What Irrfan said to his son when he told him he wanted to be an actor
Kaveree Bamzai Kaveree Bamzai | 18 Nov, 2022
(L to R ) Babil Khan, Irrfan Khan and Tripti Dimri
“In the theatre, it’s your body that is your tool. In film, it’s your soul.” This is just one of the many life lessons Babil Khan received from his late father Irrfan when he told him he wanted to be an actor (apart from his first reaction, which was “You’re so screwed.”) Babil holds them close to his heart as he embarks on his cinematic debut in the gorgeously mounted Qala, releasing soon on Netflix. Babil plays a singer who seems to be touched by divinity, and who sings because it is like breathing to him. A graduate of film studies from the University of Westminster in London, he uses his father’s life teachings as his mantras. Two are predominant. First, you can’t be a good actor if you don’t know about life and people. “Don’t judge,” he said, “Because if you do, you can never get under the skin of anyone else.
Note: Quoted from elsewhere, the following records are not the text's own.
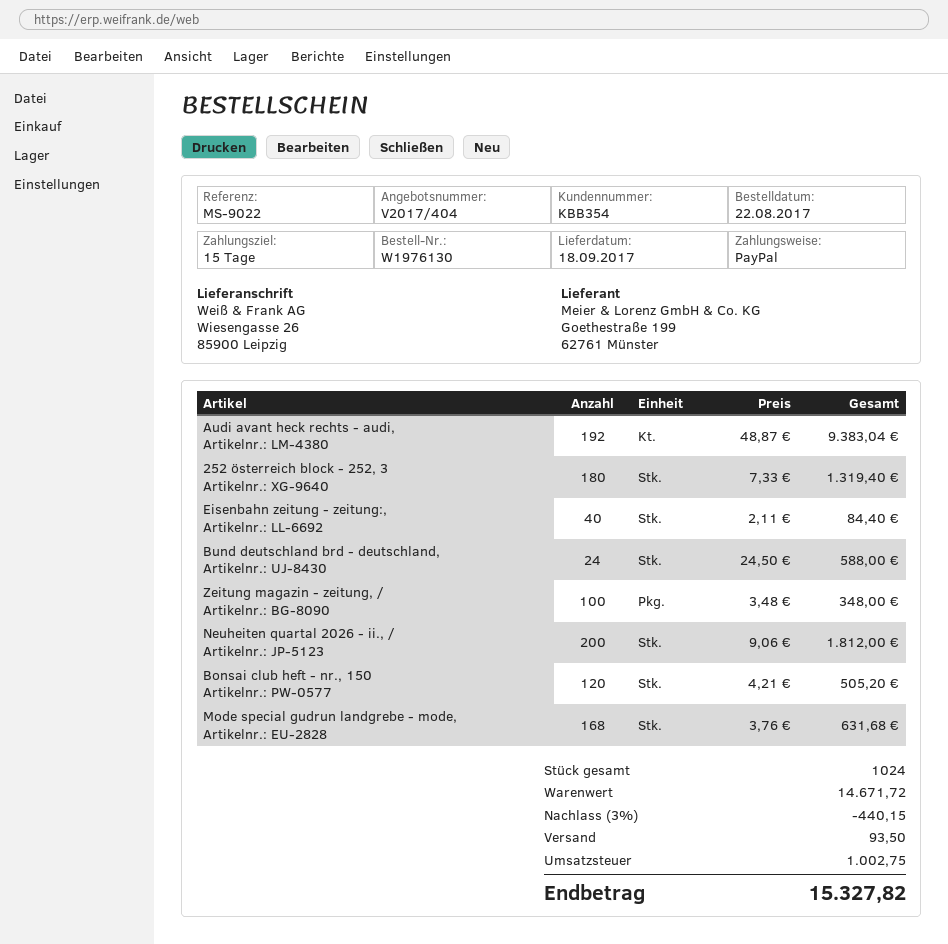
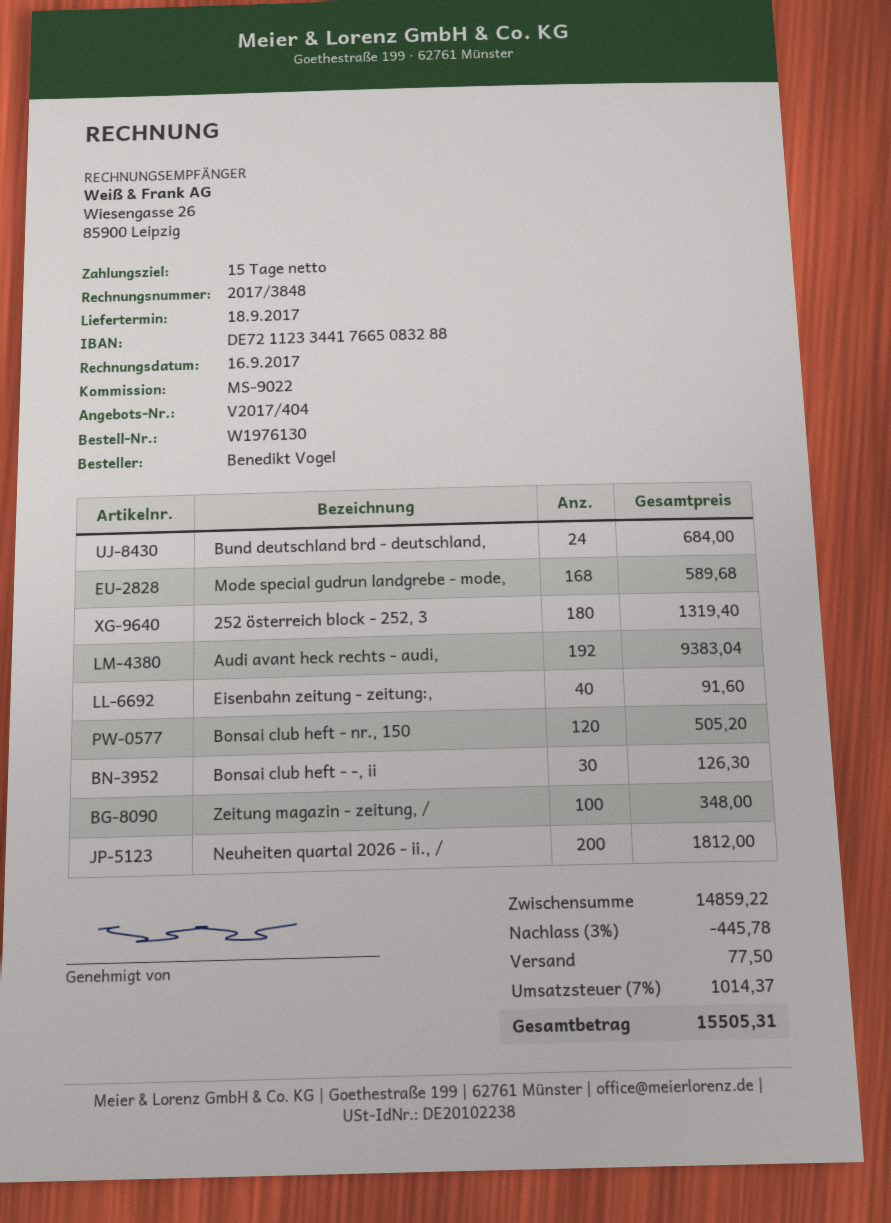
Eisenbahn zeitung - zeitung:,: 40 for 84.40 -> 40 for 91.60
Bund deutschland brd - deutschland,: 24 for 588.00 -> 24 for 684.00
Mode special gudrun landgrebe - mode,: 168 for 631.68 -> 168 for 589.68
Bonsai club heft - -, ii: none -> 30 for 126.30
subtotal: 14671.72 -> 14859.22
discount: 3% = 440.15 -> 3% = 445.78
shipping: 93.50 -> 77.50
tax: 1002.75 -> 1014.37
total: 15327.82 -> 15505.31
You need to have innate respect for people.” Second, surrender. When he was 10, Irrfan would throw him into a stream near his farmhouse in Igatpuri every day until the day he stopped splashing. The day he stopped fighting the water, his lesson had been learnt. The pain of losing his father infuses almost every scene Babil has in Qala. “It was so raw then,” he says. “The pain is still there, it’s just that I’ve learnt to reflect on it better,” he adds. All of 24, he says he discovered his love of acting when he was in Class 8 at Tridha School in Mumbai. “I forgot my lines but improvised and translated them into Hindi. It was Shakespeare’s The Comedy of Errors and the joy of making people laugh that attracted me.” He’s just begun but is already aware of the distractions that come in a young actor’s life—the red carpet looks, the parties, the personal PR. “In this industry, you have to fight for your art and your craft. You have to keep one foot out and remember where you came from,” Babil says. And when fame comes, keep your mother close to you. Especially when it is an accomplished writer like Sutapa Sikdar.
Beauty from Another Age
Tripti Dimri was the quietest of three children, and not particularly good at studies as she went from Kendriya Vidyalaya, RK Puram, Delhi, to Sri Aurobindo College, evening shift, also in Delhi. “I never saw myself at a desk, working nine to five,” she says. Thank God for that. After playing the exquisite Laila in Laila Majnu (2018), the tortured young wife in Bulbbul (2020), Dimri is now all-too-broken in Qala. Reunited with her director from Bulbbul, Anvita Dutt, Dimri plays a 1940s singing star in Kolkata before the Hindi movie industry went to Mumbai. As the young singer who struggles against being invisible, against a mother who thinks singing is only for courtesans and not for respectable women, she is both fire and ice, rage and calm calculation. In playing Qala, she not only embodies the purity of Begum Akhtar’s voice but also the tragedy of singing superstars like her being limited by their gender when it came to the culture of gharanas. Dimri is not a trained actor but insists on workshops before she embarks on any role—she’s done two with Saurabh Sachdeva, an acting coach, and participated in the Milon Mela acting workshop in Santiniketan which teaches everything from Baul singing to Kalaripayattu, from breathing exercises to walking with nature. “By the end of the workshop, I could feel myself becoming more open,” she says. Her aha! moment happened when she did a short video for Vipra Dialogues, a YouTube channel that has ceased to exist, which went viral. Her desire for wanting to do something different came true. Now, all she wants to do is be honest in the moment and take her craft one day at a time.
Scene and Heard
Temsunaro Jamir is the director of the National Gallery of Modern Art, Delhi. So what does she have to do with cinema? She told a FICCI (Federation of Indian Chambers of Commerce & Industry) conference recently that when she came to Delhi from Nagaland in 2000, she was asked how she spoke such good Hindi. “Mere paas Bollywood hai,” she would say, while adding that when she was growing up, women didn’t have so many speaking parts in Hindi movies, so she got her gender wrong, and now refers to everything in the masculine. Oh, the unintended consequences of gaslighting women on screen.